#### The task:
Would you copy every record exactly as it stands and drop the pictures?

Collected data:
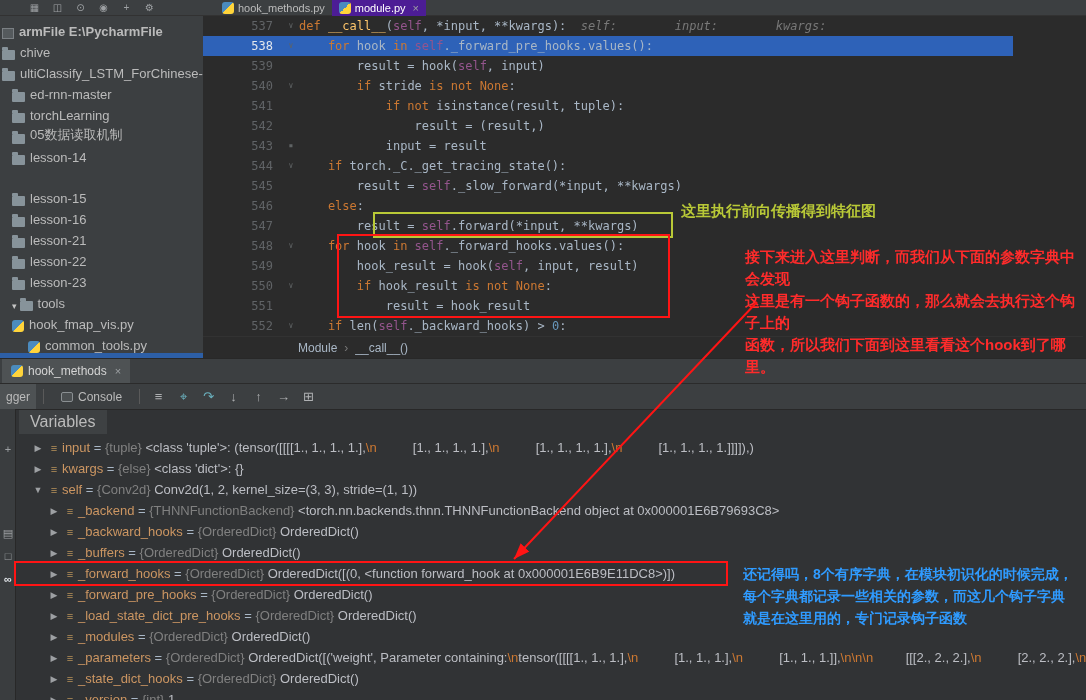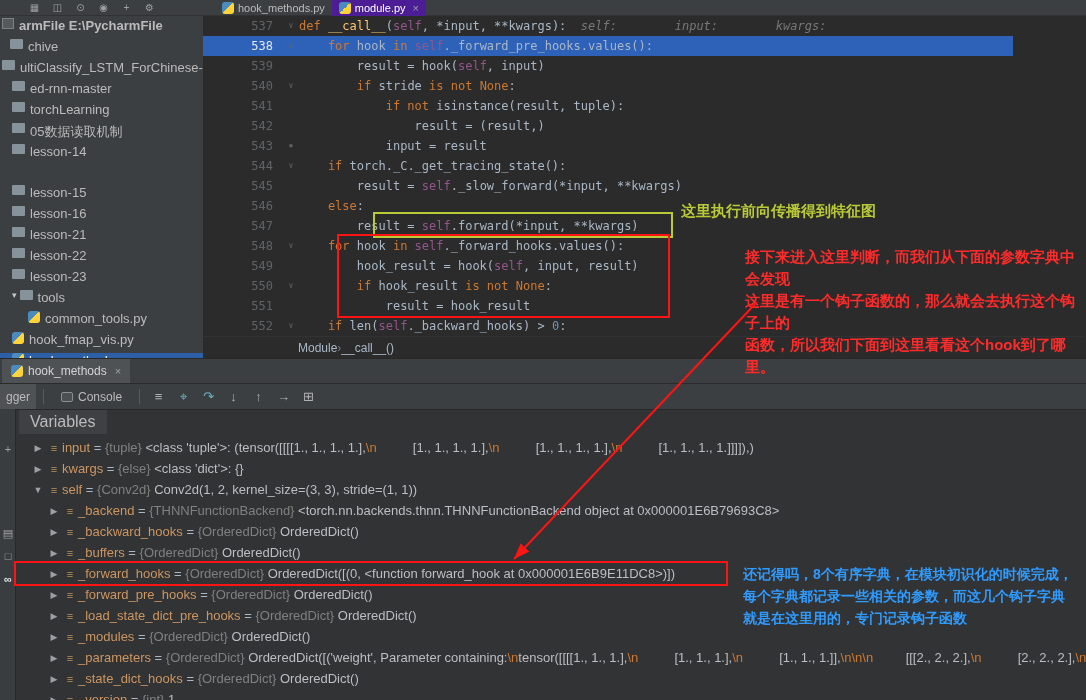--- a/index.html
+++ b/index.html
@@ -18,7 +18,7 @@
 
 .project{left:0;top:16px;width:203px;height:342px;background:#3c3f41;overflow:hidden}
 .ptree{padding-top:2px}
-.prow{display:flex;align-items:flex-start;height:21px;font-size:13px;color:#bbbbbb;white-space:nowrap;overflow:hidden}
+.prow{display:flex;align-items:flex-end;height:21px;font-size:13px;color:#bbbbbb;white-space:nowrap;overflow:hidden}
 .prow.selected{background:#2d5fa6;color:#fff}
 .tree-arrow{color:#c5c5c5;font-size:9px;margin-right:3px}
 .icon-folder{width:13px;height:10px;background:#87939a;border-radius:1px;position:relative;flex:none;margin-right:5px}

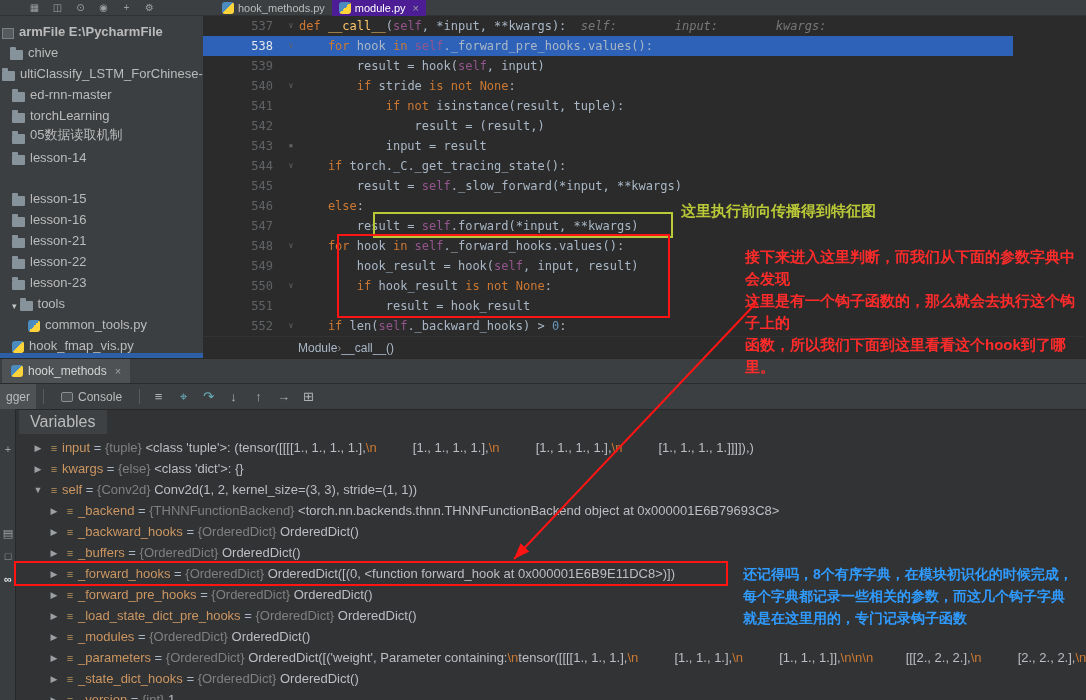--- a/index.html
+++ b/index.html
@@ -110,7 +110,7 @@
           <span class="icon-root"></span>
           <span class="plabel" style="font-weight: bold;">armFile E:\PycharmFile</span>
         </div>
-        <div class="prow" style="padding-left: 10px;">
+        <div class="prow" style="padding-left: 2px;">
           <span class="icon-folder"></span>
           <span class="plabel">chive</span>
         </div>

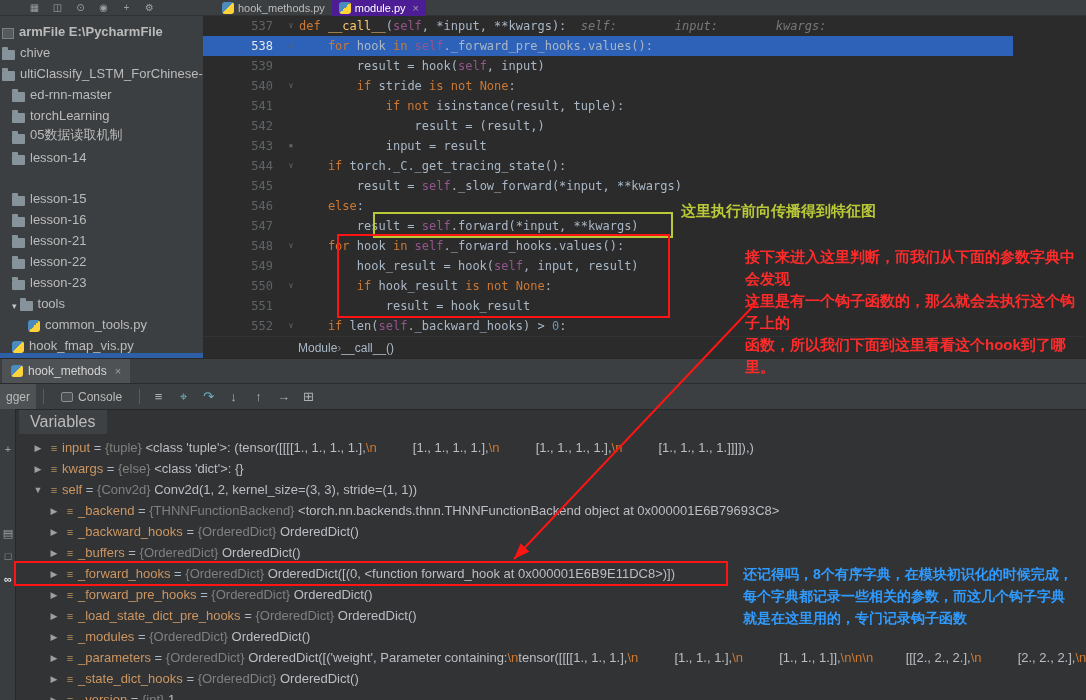--- a/index.html
+++ b/index.html
@@ -159,13 +159,13 @@
           <span class="icon-folder"></span>
           <span class="plabel">tools</span>
         </div>
+        <div class="prow" style="padding-left: 12px;">
+          <span class="icon-py"></span>
+          <span class="plabel">hook_fmap_vis.py</span>
+        </div>
         <div class="prow" style="padding-left: 28px;">
           <span class="icon-py"></span>
           <span class="plabel">common_tools.py</span>
-        </div>
-        <div class="prow" style="padding-left: 12px;">
-          <span class="icon-py"></span>
-          <span class="plabel">hook_fmap_vis.py</span>
         </div>
         <div class="prow selected" style="padding-left: 12px;">
           <span class="icon-py"></span>

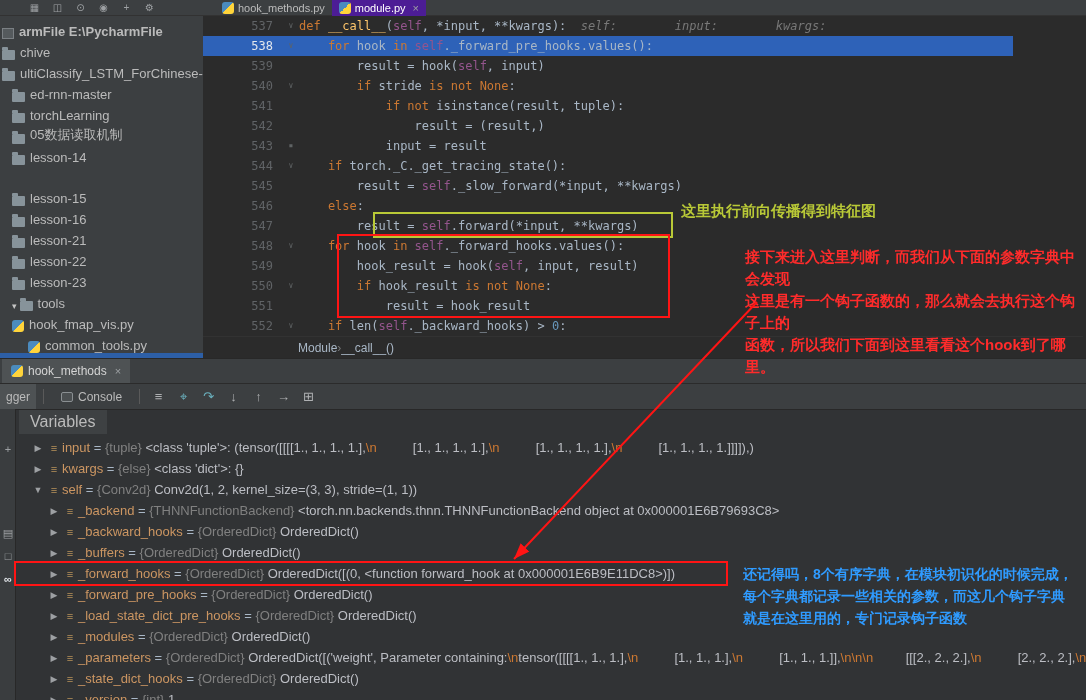--- a/index.html
+++ b/index.html
@@ -40,7 +40,7 @@
 .tok-num{color:#6897bb}
 .tok-hint{color:#787878;font-style:italic}
 
-.breadcrumbs{left:203px;top:336px;width:880px;height:22px;background:#2b2b2b;border-top:1px solid #323232;display:flex;align-items:center;padding-left:95px;font-size:12px;color:#a9b7c6;}
+.breadcrumbs{left:203px;top:336px;width:880px;height:22px;background:#2b2b2b;border-top:1px solid #323232;display:flex;align-items:center;padding-left:95px;font-size:12px;color:#a9b7c6;gap:7px}
 .crumb-sep{color:#787878}
 
 .tool-tabs{left:0;top:358px;width:100%;height:25px;background:#3c3f41;border-top:1px solid #282828;display:flex;align-items:center}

#### Result of the task:
--- a/index.html
+++ b/index.html
@@ -18,7 +18,7 @@
 
 .project{left:0;top:16px;width:203px;height:342px;background:#3c3f41;overflow:hidden}
 .ptree{padding-top:2px}
-.prow{display:flex;align-items:flex-start;height:21px;font-size:13px;color:#bbbbbb;white-space:nowrap;overflow:hidden}
+.prow{display:flex;align-items:flex-end;height:21px;font-size:13px;color:#bbbbbb;white-space:nowrap;overflow:hidden}
 .prow.selected{background:#2d5fa6;color:#fff}
 .tree-arrow{color:#c5c5c5;font-size:9px;margin-right:3px}
 .icon-folder{width:13px;height:10px;background:#87939a;border-radius:1px;position:relative;flex:none;margin-right:5px}

--- a/index.html
+++ b/index.html
@@ -110,7 +110,7 @@
           <span class="icon-root"></span>
           <span class="plabel" style="font-weight: bold;">armFile E:\PycharmFile</span>
         </div>
-        <div class="prow" style="padding-left: 10px;">
+        <div class="prow" style="padding-left: 2px;">
           <span class="icon-folder"></span>
           <span class="plabel">chive</span>
         </div>

--- a/index.html
+++ b/index.html
@@ -159,13 +159,13 @@
           <span class="icon-folder"></span>
           <span class="plabel">tools</span>
         </div>
+        <div class="prow" style="padding-left: 12px;">
+          <span class="icon-py"></span>
+          <span class="plabel">hook_fmap_vis.py</span>
+        </div>
         <div class="prow" style="padding-left: 28px;">
           <span class="icon-py"></span>
           <span class="plabel">common_tools.py</span>
-        </div>
-        <div class="prow" style="padding-left: 12px;">
-          <span class="icon-py"></span>
-          <span class="plabel">hook_fmap_vis.py</span>
         </div>
         <div class="prow selected" style="padding-left: 12px;">
           <span class="icon-py"></span>

--- a/index.html
+++ b/index.html
@@ -40,7 +40,7 @@
 .tok-num{color:#6897bb}
 .tok-hint{color:#787878;font-style:italic}
 
-.breadcrumbs{left:203px;top:336px;width:880px;height:22px;background:#2b2b2b;border-top:1px solid #323232;display:flex;align-items:center;padding-left:95px;font-size:12px;color:#a9b7c6;}
+.breadcrumbs{left:203px;top:336px;width:880px;height:22px;background:#2b2b2b;border-top:1px solid #323232;display:flex;align-items:center;padding-left:95px;font-size:12px;color:#a9b7c6;gap:7px}
 .crumb-sep{color:#787878}
 
 .tool-tabs{left:0;top:358px;width:100%;height:25px;background:#3c3f41;border-top:1px solid #282828;display:flex;align-items:center}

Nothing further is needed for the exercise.